Natalie Rogers: “I like to be a voice for the voiceless”
Whether she’s helping a patient in the ER, leading coworkers at the picket line, or pushing for affordable housing in the Santa Rosa City Council chambers, NUHW member Natalie Rogers is always advocating for those who need help.
“I like to speak up for people who are maybe unheard, and that has been pretty much in everything I do,” said Rogers, a licensed Marriage Family Therapist at Kaiser Permanente.
“I like to be a voice for the voiceless.”
And Rogers, 41, now has the biggest voice in helping guide her adopted hometown. In December 2022 — two years after being elected to the Santa Rosa City Council — her council colleagues voted to appoint her mayor. It’s an honor that she admits does add some pressure to her role.

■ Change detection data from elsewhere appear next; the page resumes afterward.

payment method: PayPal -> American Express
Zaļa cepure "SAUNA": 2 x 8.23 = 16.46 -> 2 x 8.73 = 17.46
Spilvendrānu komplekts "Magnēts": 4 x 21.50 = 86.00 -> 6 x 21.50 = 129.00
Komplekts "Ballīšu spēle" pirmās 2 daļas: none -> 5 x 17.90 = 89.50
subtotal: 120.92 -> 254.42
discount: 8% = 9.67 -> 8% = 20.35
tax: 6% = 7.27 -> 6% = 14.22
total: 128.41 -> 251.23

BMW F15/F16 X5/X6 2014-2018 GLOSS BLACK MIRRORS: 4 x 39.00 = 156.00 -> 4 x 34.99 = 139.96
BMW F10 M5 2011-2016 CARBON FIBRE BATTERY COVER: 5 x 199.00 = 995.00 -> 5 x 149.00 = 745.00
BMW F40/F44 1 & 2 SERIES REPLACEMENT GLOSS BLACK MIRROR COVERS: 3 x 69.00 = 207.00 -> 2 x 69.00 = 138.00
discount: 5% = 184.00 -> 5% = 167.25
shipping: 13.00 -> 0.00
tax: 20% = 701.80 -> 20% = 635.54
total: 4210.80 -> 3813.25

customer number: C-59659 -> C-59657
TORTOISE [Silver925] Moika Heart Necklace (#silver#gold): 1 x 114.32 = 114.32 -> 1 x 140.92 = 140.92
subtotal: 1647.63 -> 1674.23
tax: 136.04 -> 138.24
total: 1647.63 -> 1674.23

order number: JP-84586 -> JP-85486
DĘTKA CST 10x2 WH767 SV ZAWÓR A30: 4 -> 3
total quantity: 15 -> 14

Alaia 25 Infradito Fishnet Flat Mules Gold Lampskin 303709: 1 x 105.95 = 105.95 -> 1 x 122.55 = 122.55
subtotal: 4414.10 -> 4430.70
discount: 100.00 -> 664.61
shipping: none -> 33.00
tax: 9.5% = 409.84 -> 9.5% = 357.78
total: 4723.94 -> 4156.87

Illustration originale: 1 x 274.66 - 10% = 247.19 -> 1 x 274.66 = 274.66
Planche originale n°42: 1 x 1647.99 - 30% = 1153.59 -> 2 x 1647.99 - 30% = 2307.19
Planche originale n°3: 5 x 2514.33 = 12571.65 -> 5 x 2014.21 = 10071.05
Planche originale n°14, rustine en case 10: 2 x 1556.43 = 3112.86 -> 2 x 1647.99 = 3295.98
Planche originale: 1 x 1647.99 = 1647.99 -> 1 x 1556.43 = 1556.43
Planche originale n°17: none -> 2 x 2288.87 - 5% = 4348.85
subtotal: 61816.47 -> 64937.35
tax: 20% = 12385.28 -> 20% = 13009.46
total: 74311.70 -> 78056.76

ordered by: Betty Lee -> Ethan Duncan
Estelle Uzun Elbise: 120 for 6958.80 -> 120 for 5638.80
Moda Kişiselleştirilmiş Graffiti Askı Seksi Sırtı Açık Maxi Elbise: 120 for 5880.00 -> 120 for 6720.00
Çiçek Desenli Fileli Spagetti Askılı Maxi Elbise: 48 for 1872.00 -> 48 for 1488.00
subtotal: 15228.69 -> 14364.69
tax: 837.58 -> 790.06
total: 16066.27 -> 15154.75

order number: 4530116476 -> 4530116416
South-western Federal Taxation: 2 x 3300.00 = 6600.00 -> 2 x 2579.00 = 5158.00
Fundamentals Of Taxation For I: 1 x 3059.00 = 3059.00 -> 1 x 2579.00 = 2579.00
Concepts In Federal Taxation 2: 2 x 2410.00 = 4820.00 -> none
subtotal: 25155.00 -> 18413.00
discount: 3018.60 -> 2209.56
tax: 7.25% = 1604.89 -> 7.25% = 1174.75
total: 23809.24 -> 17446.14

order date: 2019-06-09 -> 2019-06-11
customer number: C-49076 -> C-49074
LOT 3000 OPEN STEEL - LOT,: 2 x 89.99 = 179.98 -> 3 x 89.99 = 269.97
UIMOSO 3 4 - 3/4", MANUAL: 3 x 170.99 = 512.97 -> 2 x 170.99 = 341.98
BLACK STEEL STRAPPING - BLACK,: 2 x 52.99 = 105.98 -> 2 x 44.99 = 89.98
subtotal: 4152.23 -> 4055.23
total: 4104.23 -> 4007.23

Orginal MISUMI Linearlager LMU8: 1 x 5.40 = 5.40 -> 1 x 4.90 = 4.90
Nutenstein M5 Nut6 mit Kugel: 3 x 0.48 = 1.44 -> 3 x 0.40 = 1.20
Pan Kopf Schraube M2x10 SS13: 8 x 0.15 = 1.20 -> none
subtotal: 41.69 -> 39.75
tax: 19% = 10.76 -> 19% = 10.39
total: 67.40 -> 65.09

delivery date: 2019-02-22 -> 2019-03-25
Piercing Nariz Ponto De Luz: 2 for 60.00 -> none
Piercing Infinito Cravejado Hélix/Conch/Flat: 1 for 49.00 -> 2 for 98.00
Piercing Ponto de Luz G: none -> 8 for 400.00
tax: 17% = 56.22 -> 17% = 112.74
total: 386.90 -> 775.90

“I feel as though I can’t make a mistake because everyone’s watching,” she said.
Still, she enjoys having an impact in her community, where she wants to continue supporting the city’s climate change initiatives, improving city infrastructure, helping procure affordable housing for everyone, and connecting the unhoused with pre-existing services.
Above all, she wants to work cooperatively with city staff, businesses, residents, and community organizations to find creative and innovative ways to tackle the city’s issues.
Union involvement
Rogers sees a lot of parallels between her civic work and her involvement in NUHW as a social worker at Kaiser, where she never shies away from advocating for her patients.
“When it’s time to step up, I do step up to get things done,” she said.
Rogers was on the picket line throughout the 10-week Kaiser mental healthcare worker strike last year, standing side-by-side with her coworkers as they advocated to improve patient care.
“I feel like it (being a NUHW member and mayor) gives me the best of both worlds,” she said. “I can be in the trenches with my coworkers to provide the patient care we advocate for, but I’m also in this position wearing a hat where I’m able to talk to more leaders in the Kaiser organization and give them input from what I am experiencing.”
The Kaiser strike in Northern California netted a contract that included significant raises and patient care improvements, with Kaiser required to abide by and fund the recommendations of labor-management committees that will work addressing chronic understaffing and appointment delays that have plagued Kaiser’s mental health system for over a decade.
Rogers is happy with the contract, but believes “Kaiser still has some ways to go” to make real changes to improve patient care.
As an ER worker, she wants therapists to have time to provide the best possible care for all of their patients.
“If you don’t even have time to return a phone call when they’re in crisis, how can you say that we’re really giving them great patient care?” Rogers said.
Brought up in a union household
Rogers grew up in Marin City, the daughter of parents who were both proud union members.
“Had they not been members of a union, I don’t believe I would have had some of the luxury I had growing up. Being in a union allowed my parents to earn a fair wage,” she said.
Becoming active in civic affairs is important for union members, Rogers said, because it gives working people “a pulse of what’s going on” and the power to make government more responsive to their needs.
“Who knows better than us what we go through?” Rogers said, before adding that “if you’re not sitting at the table, you’re part of the meal.”
“Just do it,” is Rogers’ advice to any fellow NUHW member who wants to run for elected office or get involved in civic affairs. “You don’t need a background in politics. If you see things in your community that you don’t agree with or just want to change a little bit, you can have your say and have your voice heard.”